TASK DETAILS. Nothing should be output except the lines from the top of the material below through the line that contains "- Protector británico basado en el MQ-9B", each exactly as written.

DATASET ENTRIES.

◆ ◆ ◆ ◆

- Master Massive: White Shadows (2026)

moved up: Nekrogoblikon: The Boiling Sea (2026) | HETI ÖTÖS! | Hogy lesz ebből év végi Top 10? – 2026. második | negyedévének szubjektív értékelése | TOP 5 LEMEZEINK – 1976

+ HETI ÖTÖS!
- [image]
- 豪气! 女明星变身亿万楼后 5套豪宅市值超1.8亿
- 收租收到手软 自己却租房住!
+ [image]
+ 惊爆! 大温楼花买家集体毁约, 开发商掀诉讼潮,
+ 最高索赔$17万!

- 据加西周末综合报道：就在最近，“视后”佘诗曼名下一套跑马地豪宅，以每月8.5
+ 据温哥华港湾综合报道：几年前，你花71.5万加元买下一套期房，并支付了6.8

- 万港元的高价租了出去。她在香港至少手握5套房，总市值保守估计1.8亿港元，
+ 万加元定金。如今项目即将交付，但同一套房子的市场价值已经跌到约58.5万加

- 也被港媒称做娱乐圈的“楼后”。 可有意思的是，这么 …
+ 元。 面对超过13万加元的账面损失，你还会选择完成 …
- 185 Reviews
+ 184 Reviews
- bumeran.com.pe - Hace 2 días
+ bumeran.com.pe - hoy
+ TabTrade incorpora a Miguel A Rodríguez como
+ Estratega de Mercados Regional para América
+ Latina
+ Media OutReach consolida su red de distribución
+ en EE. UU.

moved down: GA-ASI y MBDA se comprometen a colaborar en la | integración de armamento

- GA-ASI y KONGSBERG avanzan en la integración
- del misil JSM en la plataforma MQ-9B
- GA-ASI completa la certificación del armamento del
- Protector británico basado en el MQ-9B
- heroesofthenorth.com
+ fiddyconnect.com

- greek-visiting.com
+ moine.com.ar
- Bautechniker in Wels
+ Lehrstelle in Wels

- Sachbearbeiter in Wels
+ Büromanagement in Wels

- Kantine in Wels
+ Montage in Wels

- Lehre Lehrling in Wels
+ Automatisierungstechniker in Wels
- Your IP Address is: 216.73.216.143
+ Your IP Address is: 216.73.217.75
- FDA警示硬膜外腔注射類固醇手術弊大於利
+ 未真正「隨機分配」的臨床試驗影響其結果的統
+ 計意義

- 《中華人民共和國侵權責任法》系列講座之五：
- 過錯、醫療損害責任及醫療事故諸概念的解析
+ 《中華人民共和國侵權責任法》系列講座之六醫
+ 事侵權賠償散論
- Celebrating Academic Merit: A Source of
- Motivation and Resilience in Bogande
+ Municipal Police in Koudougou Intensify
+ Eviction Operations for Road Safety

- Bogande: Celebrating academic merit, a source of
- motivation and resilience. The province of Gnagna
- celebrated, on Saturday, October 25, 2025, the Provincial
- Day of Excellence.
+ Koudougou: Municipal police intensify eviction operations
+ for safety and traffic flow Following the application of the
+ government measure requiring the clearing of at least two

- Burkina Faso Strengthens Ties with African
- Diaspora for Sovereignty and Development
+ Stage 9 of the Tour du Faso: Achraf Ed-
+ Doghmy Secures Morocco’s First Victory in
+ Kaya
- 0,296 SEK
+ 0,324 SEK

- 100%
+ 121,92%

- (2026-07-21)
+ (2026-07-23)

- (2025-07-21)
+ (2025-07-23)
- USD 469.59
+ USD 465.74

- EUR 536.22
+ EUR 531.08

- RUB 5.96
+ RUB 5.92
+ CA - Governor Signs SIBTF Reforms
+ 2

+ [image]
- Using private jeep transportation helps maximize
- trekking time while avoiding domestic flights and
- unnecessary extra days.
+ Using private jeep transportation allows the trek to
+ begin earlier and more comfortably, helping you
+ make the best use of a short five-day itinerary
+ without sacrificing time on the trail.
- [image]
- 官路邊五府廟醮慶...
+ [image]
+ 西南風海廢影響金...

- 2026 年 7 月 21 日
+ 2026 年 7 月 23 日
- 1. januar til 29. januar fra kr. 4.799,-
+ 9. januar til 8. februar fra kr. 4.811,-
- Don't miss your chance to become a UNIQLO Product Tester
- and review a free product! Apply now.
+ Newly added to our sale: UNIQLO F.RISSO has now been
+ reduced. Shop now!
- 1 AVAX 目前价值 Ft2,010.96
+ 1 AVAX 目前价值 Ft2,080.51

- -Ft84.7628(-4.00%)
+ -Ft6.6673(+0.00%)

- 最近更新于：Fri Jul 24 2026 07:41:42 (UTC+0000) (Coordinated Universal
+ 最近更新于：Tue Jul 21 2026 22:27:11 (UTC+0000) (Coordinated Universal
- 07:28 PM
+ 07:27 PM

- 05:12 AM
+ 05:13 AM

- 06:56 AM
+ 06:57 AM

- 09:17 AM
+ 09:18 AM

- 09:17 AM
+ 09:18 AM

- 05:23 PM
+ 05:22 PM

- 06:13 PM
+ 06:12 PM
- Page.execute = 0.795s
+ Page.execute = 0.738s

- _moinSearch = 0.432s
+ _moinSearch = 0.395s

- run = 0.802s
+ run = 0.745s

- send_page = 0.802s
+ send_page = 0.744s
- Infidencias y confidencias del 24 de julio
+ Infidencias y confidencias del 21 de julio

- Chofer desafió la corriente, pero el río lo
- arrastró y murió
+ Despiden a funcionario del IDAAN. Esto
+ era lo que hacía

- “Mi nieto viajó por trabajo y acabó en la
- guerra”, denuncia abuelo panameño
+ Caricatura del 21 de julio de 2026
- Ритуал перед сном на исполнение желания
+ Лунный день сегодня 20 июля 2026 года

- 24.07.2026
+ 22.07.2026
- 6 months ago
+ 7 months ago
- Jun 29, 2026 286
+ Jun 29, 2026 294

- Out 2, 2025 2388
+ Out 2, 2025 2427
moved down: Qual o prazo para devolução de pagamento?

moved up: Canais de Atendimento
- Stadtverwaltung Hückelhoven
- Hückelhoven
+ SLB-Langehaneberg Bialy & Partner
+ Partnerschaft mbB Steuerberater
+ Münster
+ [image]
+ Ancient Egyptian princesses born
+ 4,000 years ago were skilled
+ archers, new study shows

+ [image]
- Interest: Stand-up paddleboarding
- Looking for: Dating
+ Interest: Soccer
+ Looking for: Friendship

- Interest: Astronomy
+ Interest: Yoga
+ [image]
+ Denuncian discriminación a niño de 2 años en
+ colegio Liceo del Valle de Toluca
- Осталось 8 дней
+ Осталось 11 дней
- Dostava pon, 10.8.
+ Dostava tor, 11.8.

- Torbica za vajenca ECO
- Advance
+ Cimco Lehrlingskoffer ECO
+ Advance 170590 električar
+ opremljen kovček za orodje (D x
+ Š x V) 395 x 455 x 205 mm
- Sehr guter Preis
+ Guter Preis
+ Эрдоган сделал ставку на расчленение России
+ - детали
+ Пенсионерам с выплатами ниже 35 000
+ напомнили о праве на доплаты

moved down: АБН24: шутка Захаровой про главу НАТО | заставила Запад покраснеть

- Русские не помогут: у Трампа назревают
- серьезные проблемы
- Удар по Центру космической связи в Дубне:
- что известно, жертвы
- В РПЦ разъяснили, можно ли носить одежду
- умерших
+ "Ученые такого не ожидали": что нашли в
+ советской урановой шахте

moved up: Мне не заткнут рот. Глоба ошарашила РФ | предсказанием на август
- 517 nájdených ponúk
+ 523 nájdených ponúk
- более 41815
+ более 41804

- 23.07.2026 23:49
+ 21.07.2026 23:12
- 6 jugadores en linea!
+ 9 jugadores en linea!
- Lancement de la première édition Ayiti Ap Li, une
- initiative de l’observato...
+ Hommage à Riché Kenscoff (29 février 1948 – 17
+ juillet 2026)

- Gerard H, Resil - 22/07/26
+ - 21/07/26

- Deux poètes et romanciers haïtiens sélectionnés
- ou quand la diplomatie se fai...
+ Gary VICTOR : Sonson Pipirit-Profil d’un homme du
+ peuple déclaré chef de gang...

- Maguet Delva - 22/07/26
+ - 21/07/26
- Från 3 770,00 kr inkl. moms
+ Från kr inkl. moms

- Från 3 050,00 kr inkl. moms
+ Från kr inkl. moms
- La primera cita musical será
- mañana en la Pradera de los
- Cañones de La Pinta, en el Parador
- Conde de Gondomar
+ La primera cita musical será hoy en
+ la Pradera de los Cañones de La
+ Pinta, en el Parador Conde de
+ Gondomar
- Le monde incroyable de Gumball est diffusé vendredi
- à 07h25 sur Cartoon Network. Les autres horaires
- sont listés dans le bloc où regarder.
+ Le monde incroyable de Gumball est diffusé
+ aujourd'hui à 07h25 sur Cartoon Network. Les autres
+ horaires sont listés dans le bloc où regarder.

◆ ◆ ◆ ◆

SOLUTION BELOW.
- Master Massive: White Shadows (2026)

moved up: Nekrogoblikon: The Boiling Sea (2026) | HETI ÖTÖS! | Hogy lesz ebből év végi Top 10? – 2026. második | negyedévének szubjektív értékelése | TOP 5 LEMEZEINK – 1976

+ HETI ÖTÖS!
- [image]
- 豪气! 女明星变身亿万楼后 5套豪宅市值超1.8亿
- 收租收到手软 自己却租房住!
+ [image]
+ 惊爆! 大温楼花买家集体毁约, 开发商掀诉讼潮,
+ 最高索赔$17万!

- 据加西周末综合报道：就在最近，“视后”佘诗曼名下一套跑马地豪宅，以每月8.5
+ 据温哥华港湾综合报道：几年前，你花71.5万加元买下一套期房，并支付了6.8

- 万港元的高价租了出去。她在香港至少手握5套房，总市值保守估计1.8亿港元，
+ 万加元定金。如今项目即将交付，但同一套房子的市场价值已经跌到约58.5万加

- 也被港媒称做娱乐圈的“楼后”。 可有意思的是，这么 …
+ 元。 面对超过13万加元的账面损失，你还会选择完成 …
- 185 Reviews
+ 184 Reviews
- bumeran.com.pe - Hace 2 días
+ bumeran.com.pe - hoy
+ TabTrade incorpora a Miguel A Rodríguez como
+ Estratega de Mercados Regional para América
+ Latina
+ Media OutReach consolida su red de distribución
+ en EE. UU.

moved down: GA-ASI y MBDA se comprometen a colaborar en la | integración de armamento

- GA-ASI y KONGSBERG avanzan en la integración
- del misil JSM en la plataforma MQ-9B
- GA-ASI completa la certificación del armamento del
- Protector británico basado en el MQ-9B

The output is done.